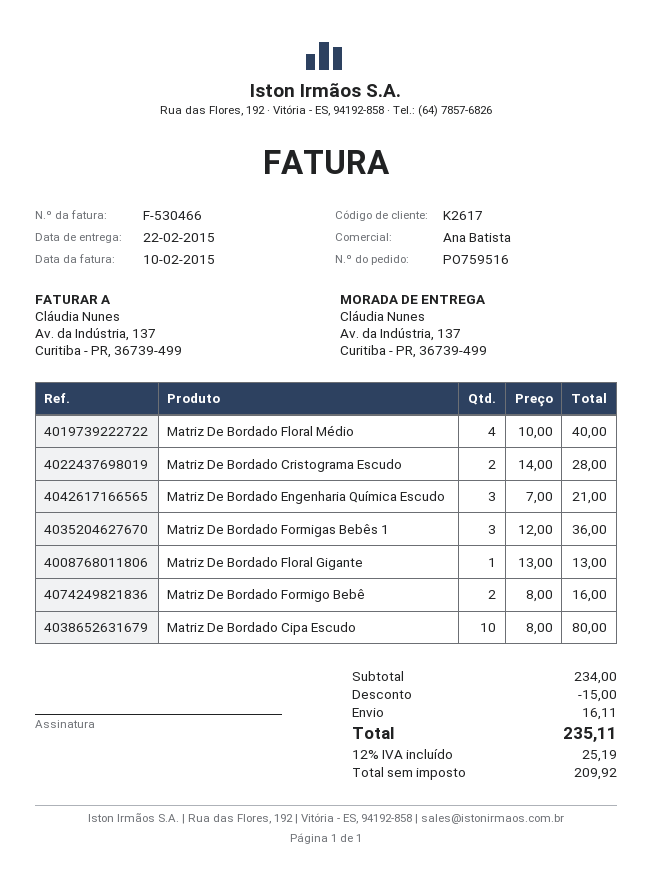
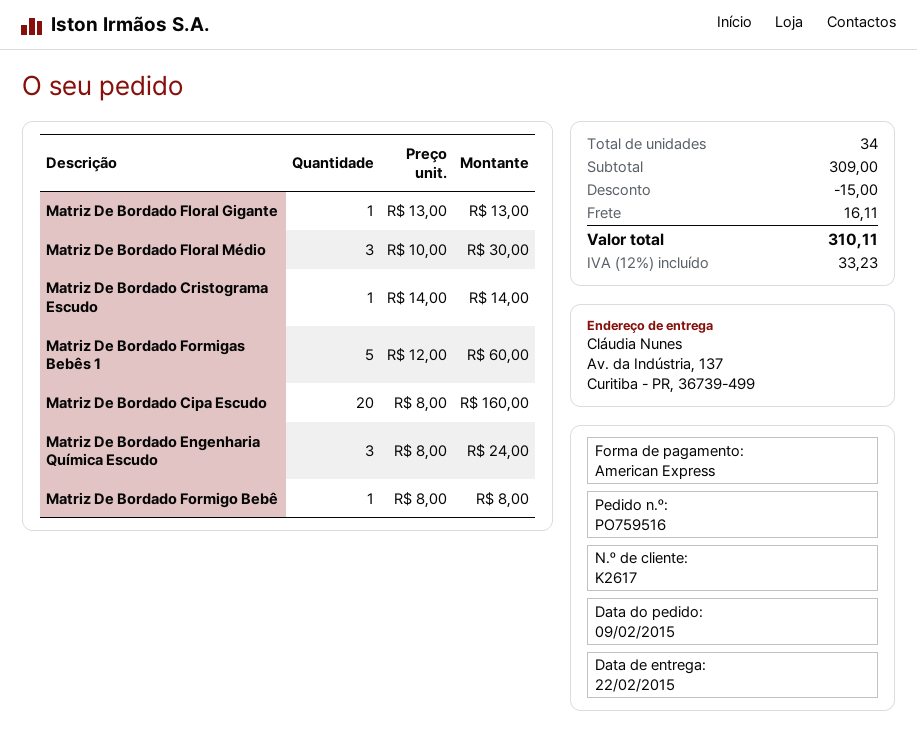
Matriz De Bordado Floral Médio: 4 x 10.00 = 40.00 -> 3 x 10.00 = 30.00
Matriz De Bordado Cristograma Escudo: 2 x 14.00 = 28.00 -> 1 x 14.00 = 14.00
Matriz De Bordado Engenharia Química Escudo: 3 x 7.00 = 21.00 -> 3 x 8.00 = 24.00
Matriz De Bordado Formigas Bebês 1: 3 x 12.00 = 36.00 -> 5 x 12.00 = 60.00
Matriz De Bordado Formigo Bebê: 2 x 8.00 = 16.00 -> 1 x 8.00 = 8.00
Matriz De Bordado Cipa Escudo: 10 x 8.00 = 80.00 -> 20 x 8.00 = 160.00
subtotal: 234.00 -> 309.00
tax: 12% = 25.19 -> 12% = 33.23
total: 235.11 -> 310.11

##############################

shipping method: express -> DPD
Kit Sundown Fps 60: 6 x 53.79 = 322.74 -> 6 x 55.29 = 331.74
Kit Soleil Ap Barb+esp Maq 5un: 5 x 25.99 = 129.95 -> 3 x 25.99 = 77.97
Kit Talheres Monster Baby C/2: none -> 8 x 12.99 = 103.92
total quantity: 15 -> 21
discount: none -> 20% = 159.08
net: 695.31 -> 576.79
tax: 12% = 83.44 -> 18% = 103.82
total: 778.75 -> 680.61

##############################

In the entries above, please find the line with "Matriz De Bordado Floral" and the line with "Matriz De Bordado Formigas", then write out exactly those two lines and every line between them, and nothing more.

Matriz De Bordado Floral Médio: 4 x 10.00 = 40.00 -> 3 x 10.00 = 30.00
Matriz De Bordado Cristograma Escudo: 2 x 14.00 = 28.00 -> 1 x 14.00 = 14.00
Matriz De Bordado Engenharia Química Escudo: 3 x 7.00 = 21.00 -> 3 x 8.00 = 24.00
Matriz De Bordado Formigas Bebês 1: 3 x 12.00 = 36.00 -> 5 x 12.00 = 60.00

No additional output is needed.